_WHAT IS BEING ASKED:_ Output all of the records word for word and drop the images.

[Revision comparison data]
* * * *
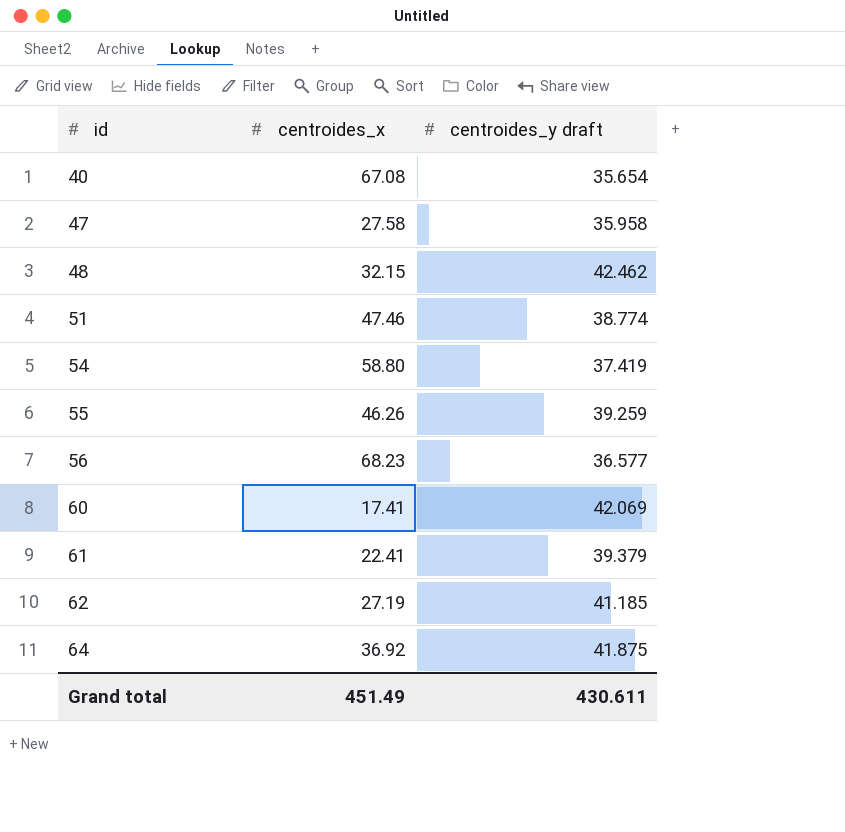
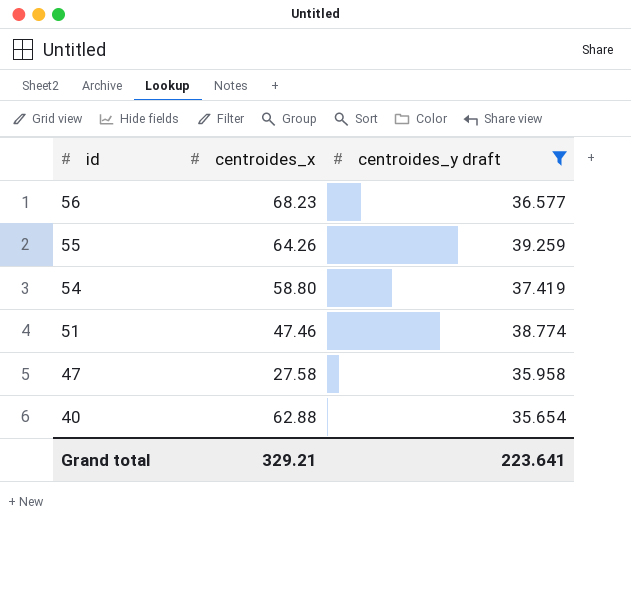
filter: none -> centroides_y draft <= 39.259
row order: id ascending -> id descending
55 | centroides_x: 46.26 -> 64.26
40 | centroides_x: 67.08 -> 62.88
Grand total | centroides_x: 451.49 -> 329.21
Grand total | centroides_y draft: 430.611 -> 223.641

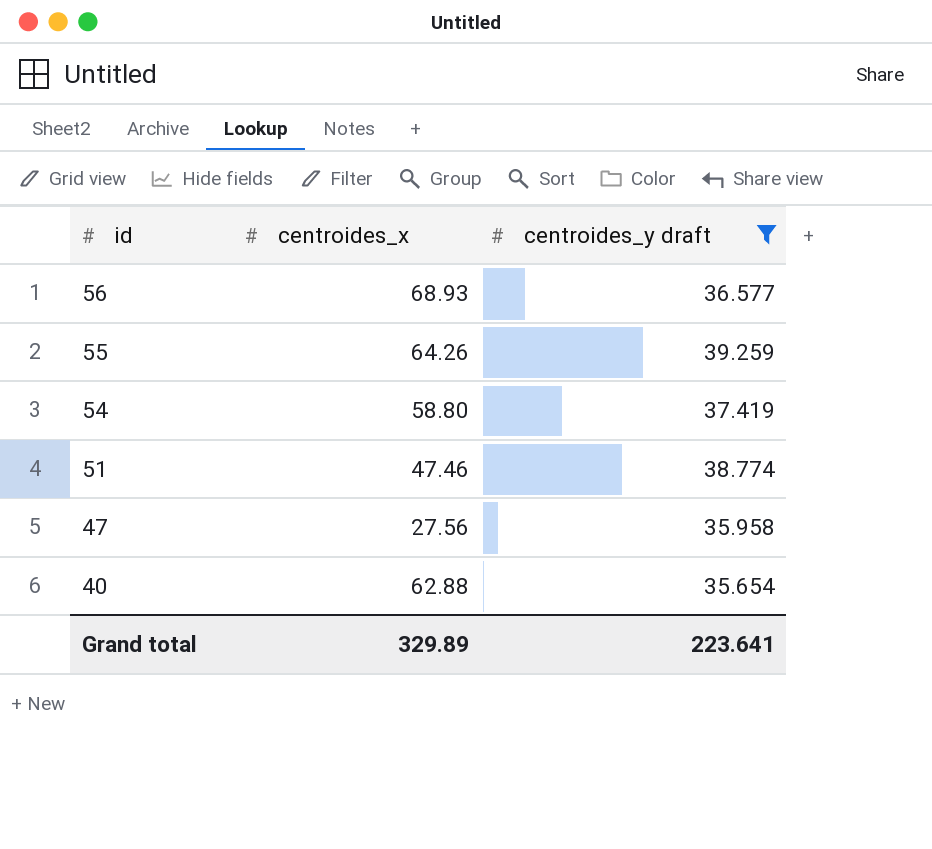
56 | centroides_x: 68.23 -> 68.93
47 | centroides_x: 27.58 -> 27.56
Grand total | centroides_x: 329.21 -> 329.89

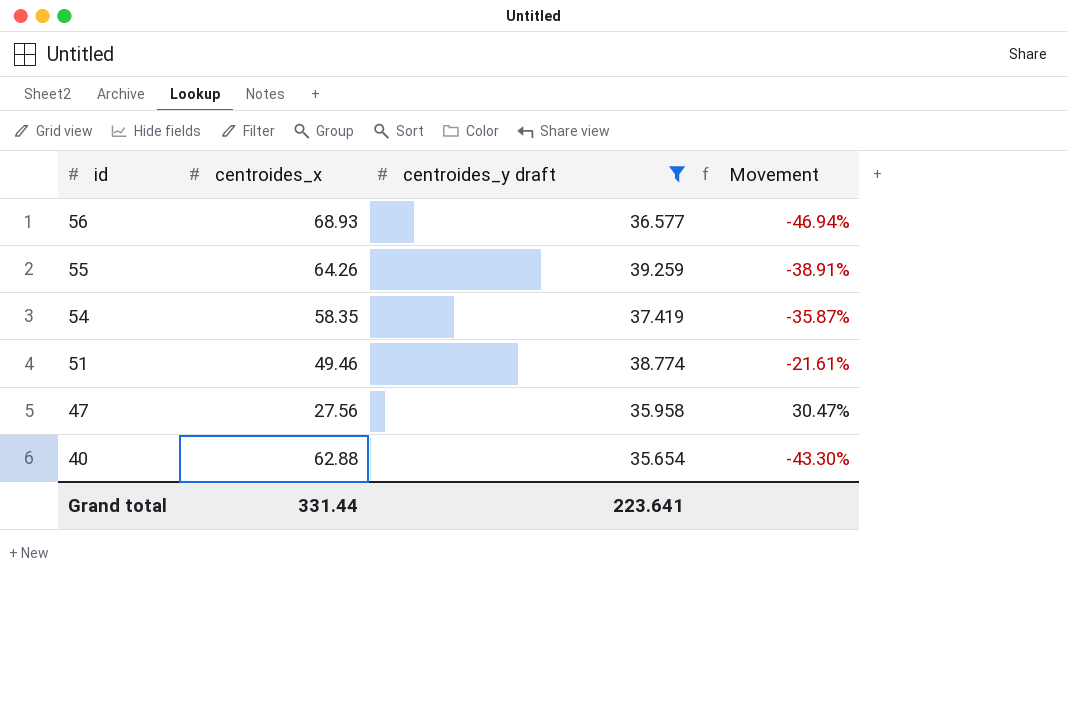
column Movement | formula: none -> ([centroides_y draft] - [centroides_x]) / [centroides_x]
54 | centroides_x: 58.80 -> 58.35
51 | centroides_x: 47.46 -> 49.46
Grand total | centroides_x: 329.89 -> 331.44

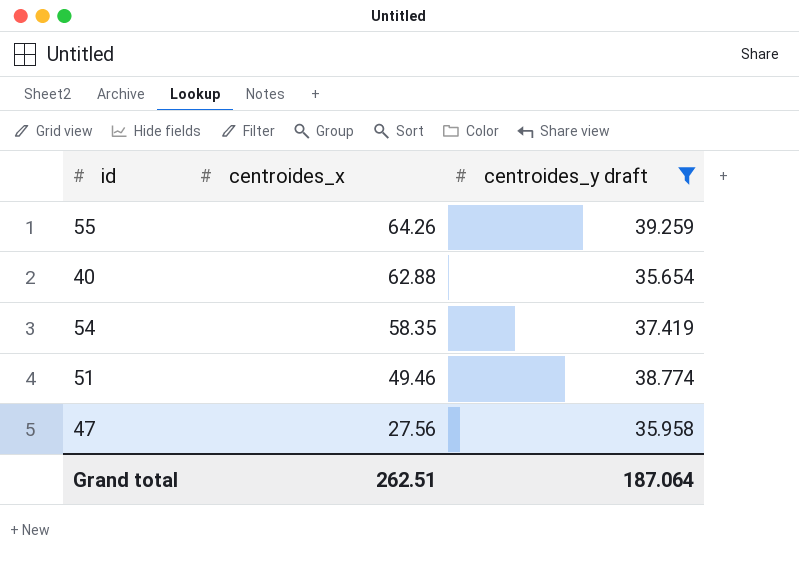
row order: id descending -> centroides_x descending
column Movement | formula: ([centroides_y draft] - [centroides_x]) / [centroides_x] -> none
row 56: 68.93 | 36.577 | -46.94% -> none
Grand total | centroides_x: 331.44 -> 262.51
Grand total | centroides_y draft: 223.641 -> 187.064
* * * *
_EXERCISE RESPONSE:_
filter: none -> centroides_y draft <= 39.259
row order: id ascending -> id descending
55 | centroides_x: 46.26 -> 64.26
40 | centroides_x: 67.08 -> 62.88
Grand total | centroides_x: 451.49 -> 329.21
Grand total | centroides_y draft: 430.611 -> 223.641

56 | centroides_x: 68.23 -> 68.93
47 | centroides_x: 27.58 -> 27.56
Grand total | centroides_x: 329.21 -> 329.89

column Movement | formula: none -> ([centroides_y draft] - [centroides_x]) / [centroides_x]
54 | centroides_x: 58.80 -> 58.35
51 | centroides_x: 47.46 -> 49.46
Grand total | centroides_x: 329.89 -> 331.44

row order: id descending -> centroides_x descending
column Movement | formula: ([centroides_y draft] - [centroides_x]) / [centroides_x] -> none
row 56: 68.93 | 36.577 | -46.94% -> none
Grand total | centroides_x: 331.44 -> 262.51
Grand total | centroides_y draft: 223.641 -> 187.064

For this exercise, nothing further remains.